Botswana Stock Exchange (BSE)-listed Minergy Limited, a coal mining company, today released its inaugural final results for the year ended 30 June 2017, reporting a loss per share of 6,76 thebe.
The company embarked on a capital-raising exercise in the first quarter of 2017, raising BWP70 million via a private placement prior to listing on the main board of the BSE in April this year. Minergy CEO, Andre Boje commented that, “A lot of work had been done and continues to be done since inception. Our focus shifted to coal production for supply to the regional and export markets rather than coal for power generation. We believe the narrative around South Africa requiring imported power will not come to fruition in the foreseeable future, if at all. This is supported by the announcement that there a surplus of 9,000 MW capacity and that South Africa has signed off-take agreements with Botswana and other SADC countries.”

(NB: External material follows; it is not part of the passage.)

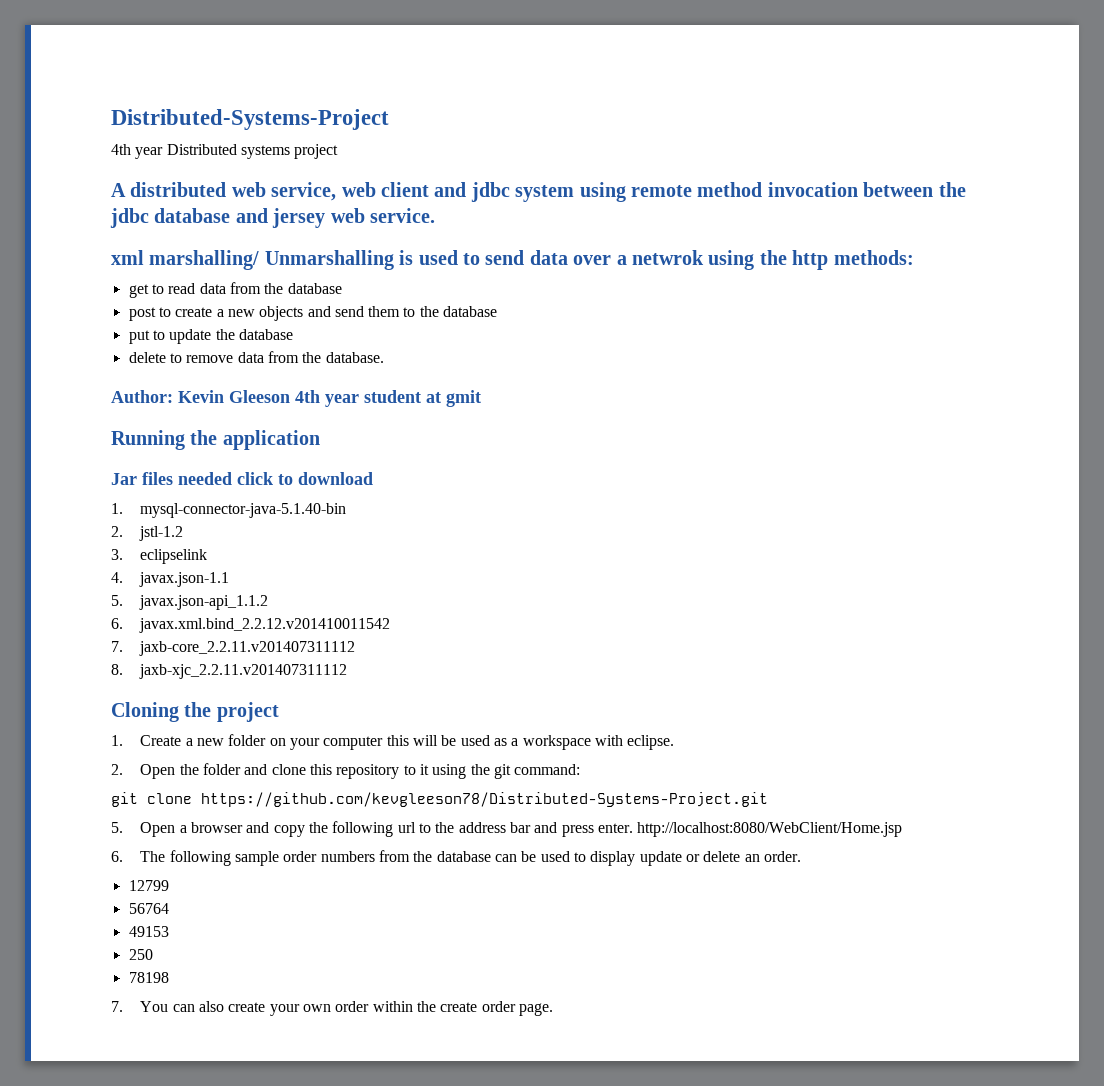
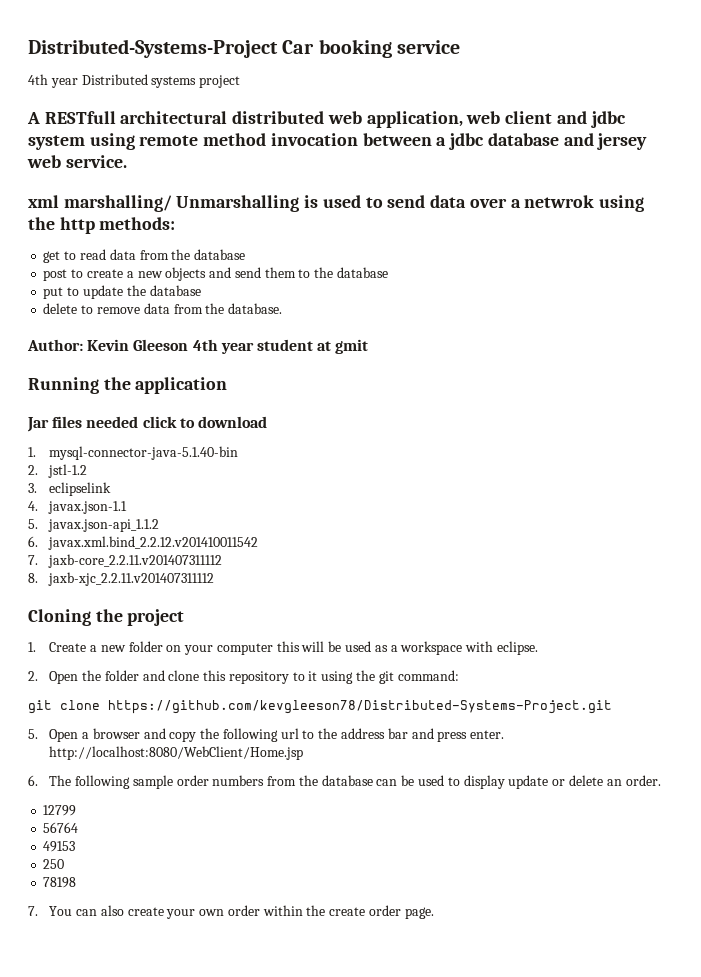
(389, 119) none -> [282,39,460,58] Car booking service
(126, 190) none -> [44,111,228,124] RESTfull architectural
[271,182,337,201] service, -> [366,111,463,128] application,
[938,182,966,197] the -> [436,137,447,146] a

Boje added that a highly-experienced team had been brought on board to accelerate the process of refining and understanding the full potential of the Masama resource. “74 diamond core boreholes and 22 reverse circulation boreholes have been drilled, totalling 5,570 metres over an area of 147 square kilometres. From this a revised Competent Persons Report (CPR)1 is being finalised, mine plans are in place, markets have been identified and off-take agreements are being discussed.”
Boje commented that the various requirements and obligations relating to the submission of a mining license application are also being attended to, with the target date for submission being the end of September 2017. “We’ve engaged extensively with the various government departments and the response has been most encouraging, leading us to believe that the license should be granted by the second quarter of 2018.” Requests for information (RFI) have been issued to identify qualified suppliers of the processing and wash plant and for mining contractor. This process is expected to be complete by the end of October 2017.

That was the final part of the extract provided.